[Opening Given data section]

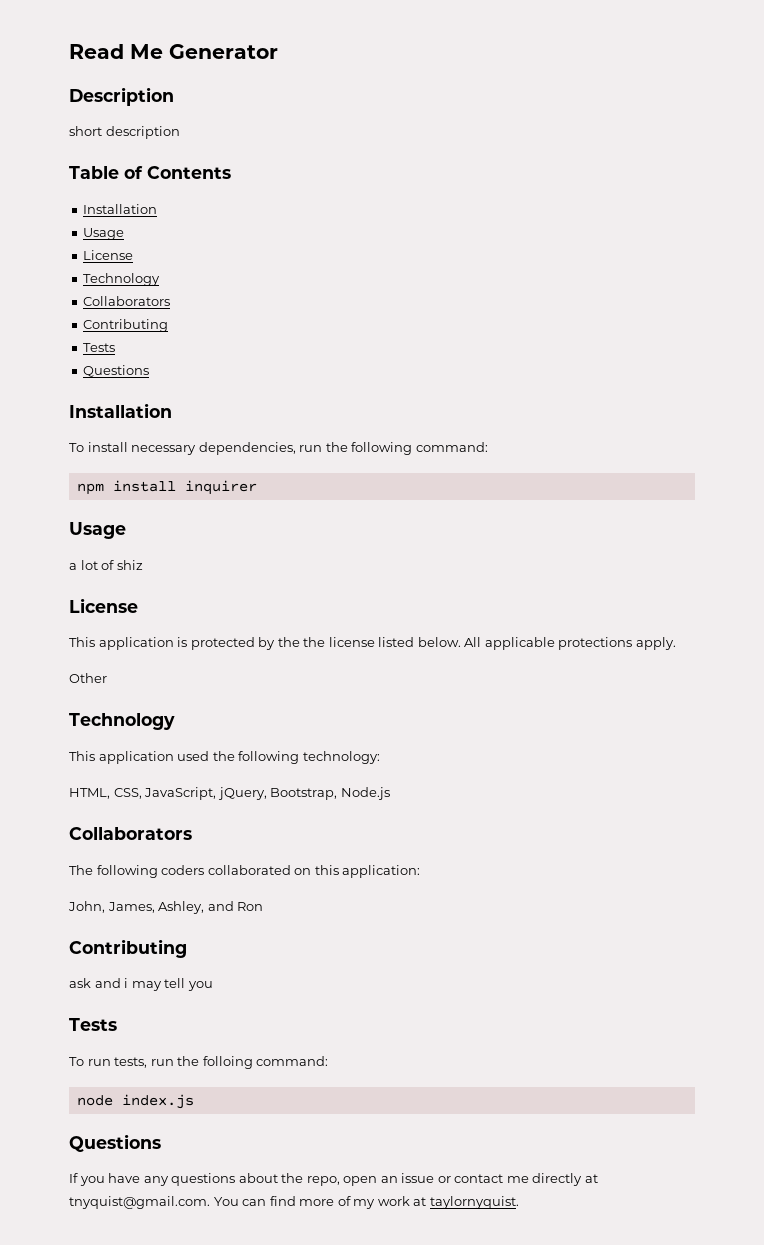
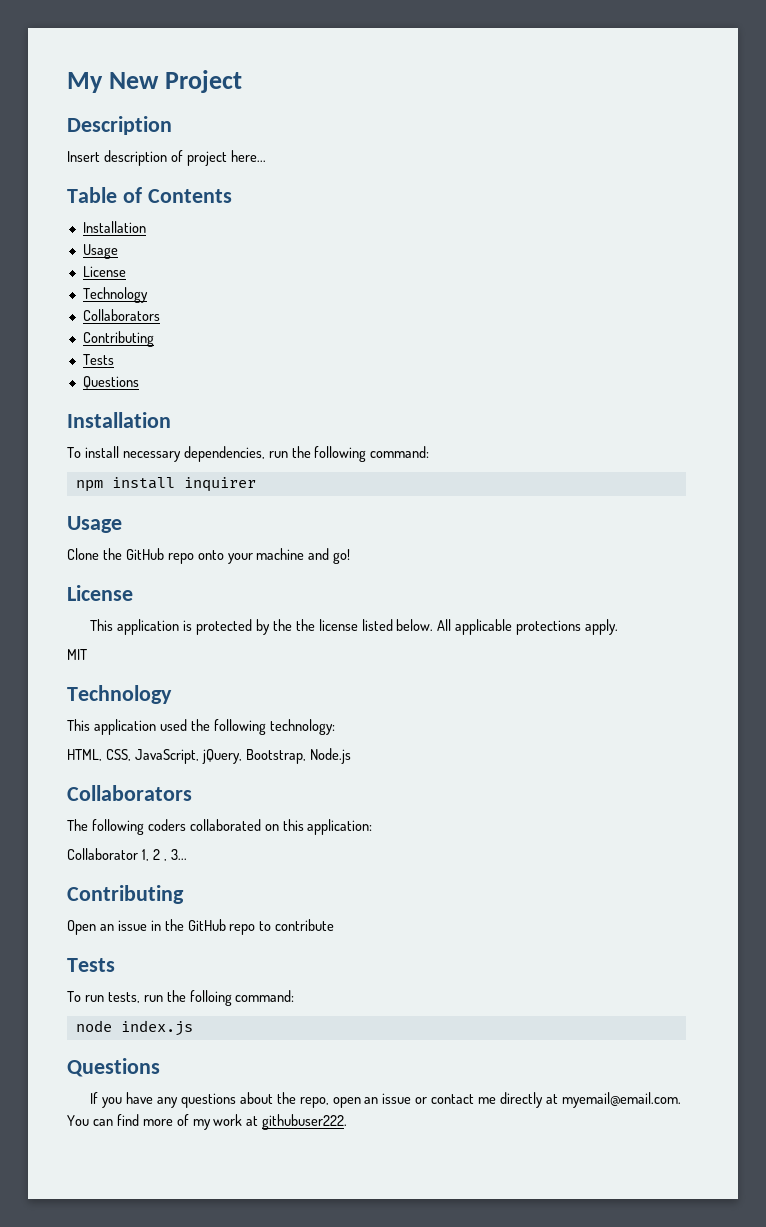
[69,44,278,59] Read Me Generator -> [67,70,242,93] My New Project
[69,126,102,136] short -> [67,151,100,162] Insert
(180, 132) none -> [170,150,266,166] of project here...
[69,560,143,570] a lot of shiz -> [67,548,351,564] Clone the GitHub repo onto your machine and go!
[69,673,107,683] Other -> [67,649,87,660] MIT
[68,901,264,914] [69,939,187,958] [69,978,213,991] John, James, Ashley, and Ron // Contributing // ask and i may tell you -> [67,848,187,861] [67,885,184,904] [67,919,335,935] Collaborator 1, 2 , 3... // Contributing // Open an issue in the GitHub repo to contribute
[69,1196,210,1209] tnyquist@gmail.com. -> [561,1092,681,1108] myemail@email.com.
[429,1196,519,1209] taylornyquist. -> [262,1114,348,1130] githubuser222.

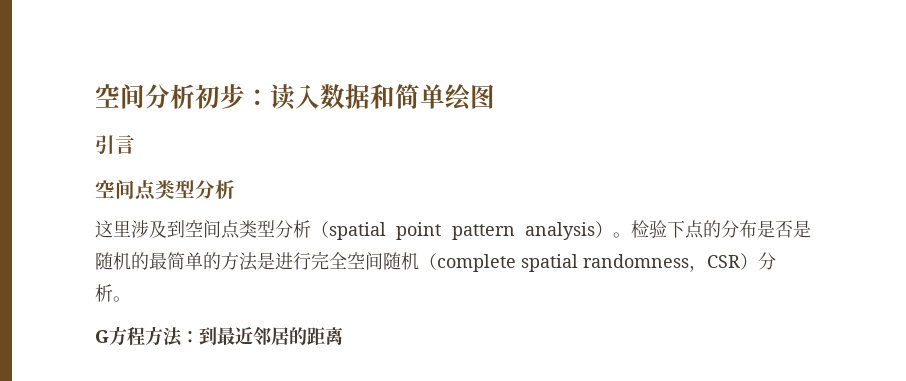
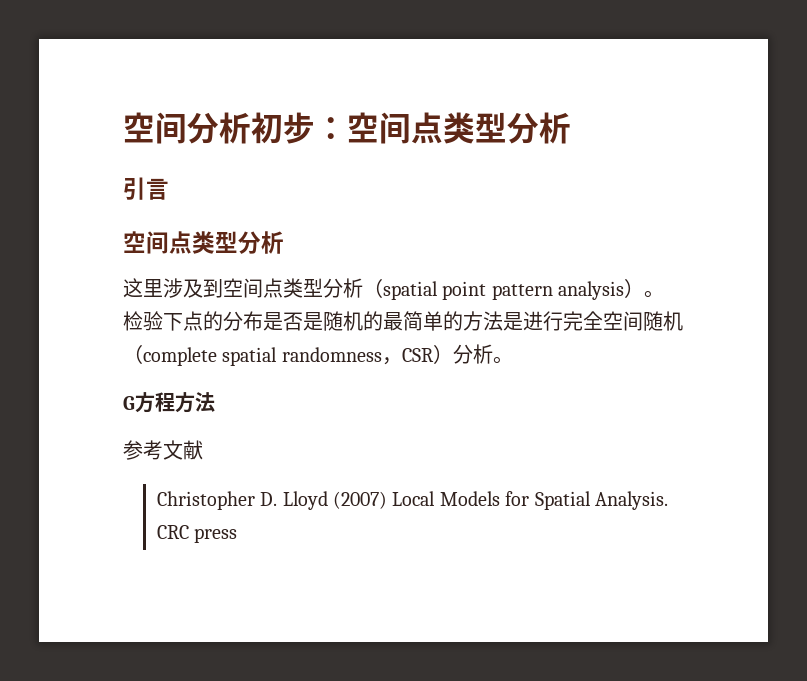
[270,84,495,111] 读入数据和简单绘图 -> [347,112,571,144] 空间点类型分析
[181,326,343,346] ：到最近邻居的距离 -> [123,440,203,460] [156,491,669,510] [156,525,238,543] // 参考文献 // Christopher D. Lloyd (2007) Local Models for Spatial Analysis. CRC press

[Closing Given data section]

Description of the task
Omit each picture, then return all of the listing exactly as it stands.

Written response
[69,44,278,59] Read Me Generator -> [67,70,242,93] My New Project
[69,126,102,136] short -> [67,151,100,162] Insert
(180, 132) none -> [170,150,266,166] of project here...
[69,560,143,570] a lot of shiz -> [67,548,351,564] Clone the GitHub repo onto your machine and go!
[69,673,107,683] Other -> [67,649,87,660] MIT
[68,901,264,914] [69,939,187,958] [69,978,213,991] John, James, Ashley, and Ron // Contributing // ask and i may tell you -> [67,848,187,861] [67,885,184,904] [67,919,335,935] Collaborator 1, 2 , 3... // Contributing // Open an issue in the GitHub repo to contribute
[69,1196,210,1209] tnyquist@gmail.com. -> [561,1092,681,1108] myemail@email.com.
[429,1196,519,1209] taylornyquist. -> [262,1114,348,1130] githubuser222.

[270,84,495,111] 读入数据和简单绘图 -> [347,112,571,144] 空间点类型分析
[181,326,343,346] ：到最近邻居的距离 -> [123,440,203,460] [156,491,669,510] [156,525,238,543] // 参考文献 // Christopher D. Lloyd (2007) Local Models for Spatial Analysis. CRC press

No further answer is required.